Sunday, April 14th’s VSAFF screenings include …

  • 11 a.m. White Boy, Black Nanny. The white boy is Mark Rossiter, the black nanny the woman who was the family maid when he lived in South Africa until the age of 10. Now Mark wants to find the person who was like a surrogate mother to him, and to find out what it was like working for a white family during apartheid. But as he visits his old neighbourhood, he begins to wonder how much has changed – the black “domestics” are still there looking after the white children – and what difference the end of apartheid has really made. White Boy, Black Nanny is followed by a screening of Journey to Nyae Nyae, director Daniel Riesenfeld’s documentary follow-up to The Gods Must Be Crazy, the most successful African film ever made.
  • 1 p.m. Hopeville. The story of a man – Amos Manyoni (Themba Ndaba), a recovering alcoholic – who wants to restore a broken relationship with his son, Amos tries to gain his son Themba’s (Junior Singo) trust after disappointing him time after time, moving with his son to a small town called Hopeville to start over and begin a new life. Determined to mend his relationship with his son, he sets about restoring the town’s dilapidated communal pool, in spite of the opposition of municipal officials. A heartfelt and inspiring story of transformation, there is humour in the film, serving to relieve the intense emotion that plays out through much of the film. One to catch at this year’s VSAFF.
  • 3 p.m. Tracks Across Sand. Sponsored by the British Columbia Teachers’ Federation, Tracks Across Sand explores the history of the dispossession of the peoples of the southern Kalahari. The screening of Hugh Brody’s film will be followed by a panel discussion on South African and First Nations land claims.
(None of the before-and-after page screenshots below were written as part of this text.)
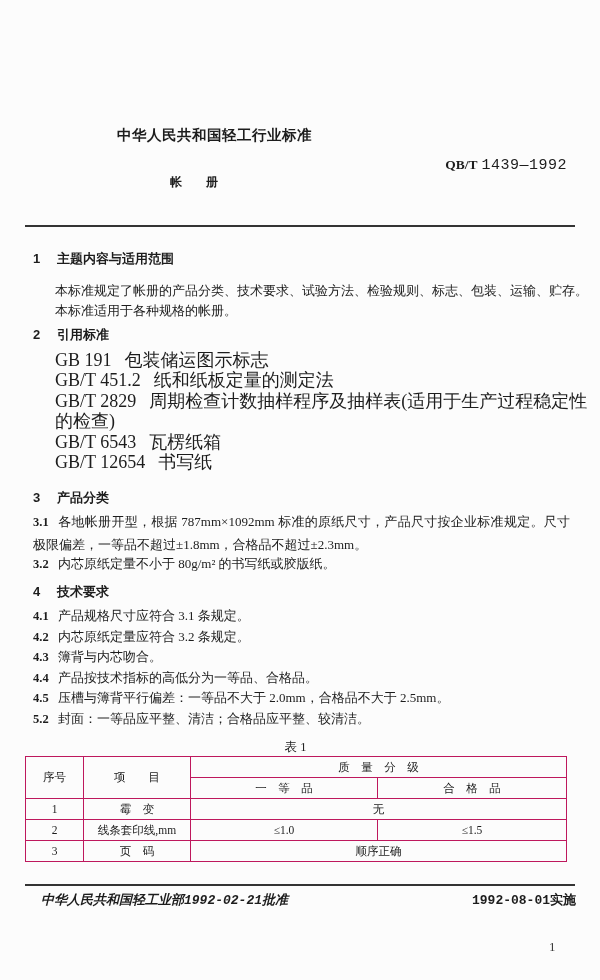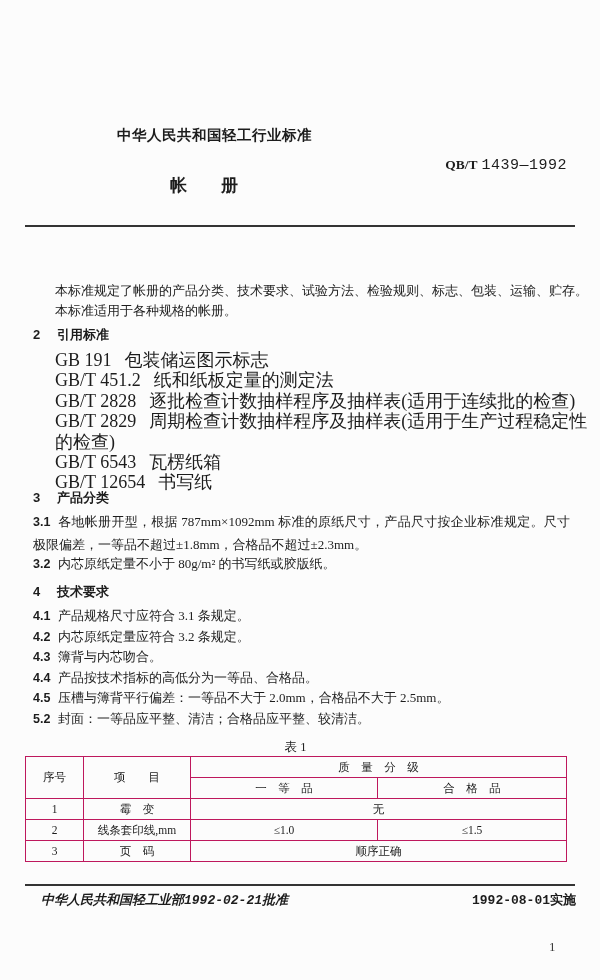"帐 册" .doc-title { font-size: 17px -> 12px }
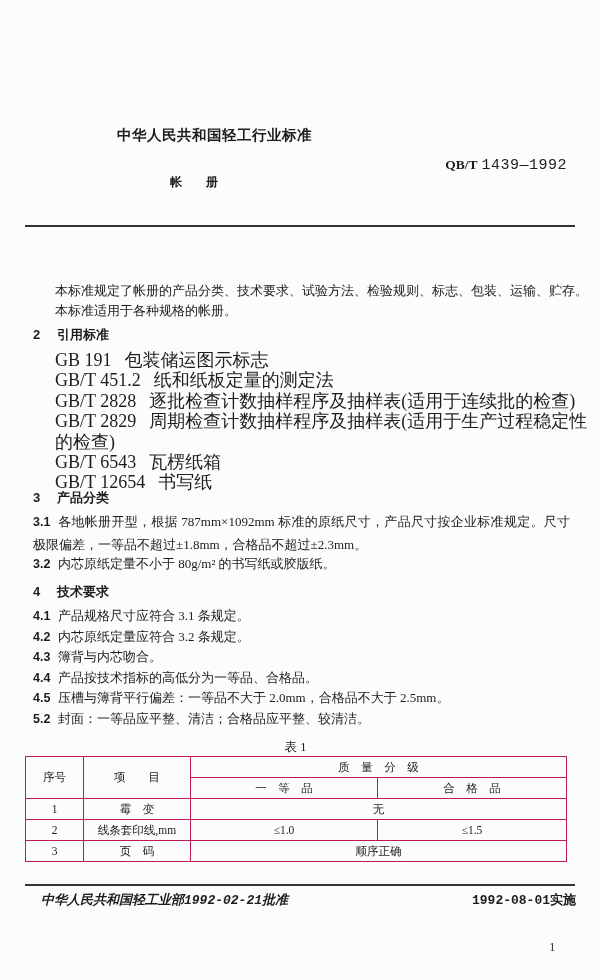"1 主题内容与适用范围" div.sec-heading { html: none -> <div> <span>1</span><span>主题内容与适用范围</span> </div> }
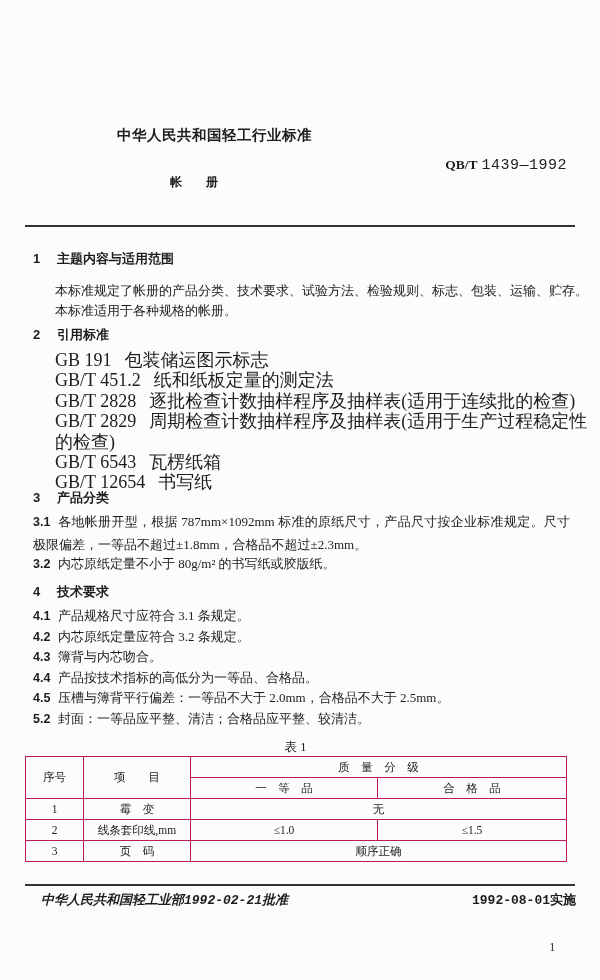"GB/T 2828 逐批检查计数抽样程序及抽样表(适用于连续批的检查)" li { html: <li><span>GB/T 2828</span><span>逐批检查计数抽样程序及抽样表(适用于连续批的检查)</span></li> -> none }
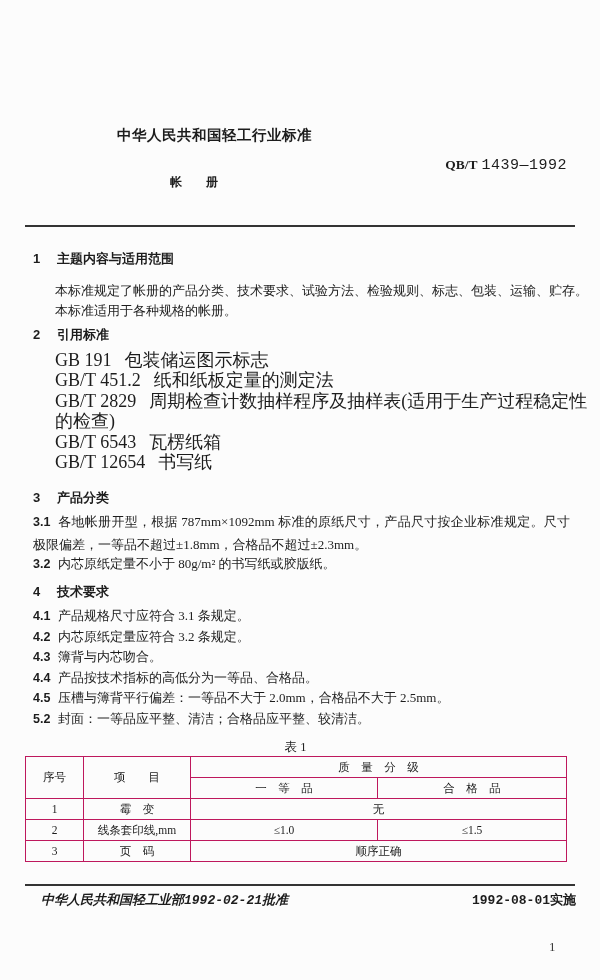"3.1" .clause .cnum { font-family: Liberation Sans, sans-serif -> Liberation Serif, serif }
  • 7 p.m. Little One. The closing VSAFF film, South Africa’s 2012 entry for the Best Foreign Language Oscar, tells the story of a 6-year-old rape victim who is left for dead in a township near Johannesburg and rescued by a middle-aged woman. After rushing the girl to the hospital, the woman becomes entangled in her life, ultimately launching her own investigation into the girl’s attack. A powerful tale of hope and redemption, director Darrell Roodt has called Little One “a film for the new South Africa,” where an estimated one in three girls is raped by the time they turn 21. In praising the film, the Oscar selection committee described it as “a universal story made local,” calling it “a poignant, moving and minimalist narrative which is unapologetically South African.”

A great many people have come together to present the Third Annual Vancouver South African Film Festival. One of those “once in a lifetime” events, you’ll want to make a point of attending one or more – or perhaps all – of the VSAFF films on view this inclement mid-April weekend.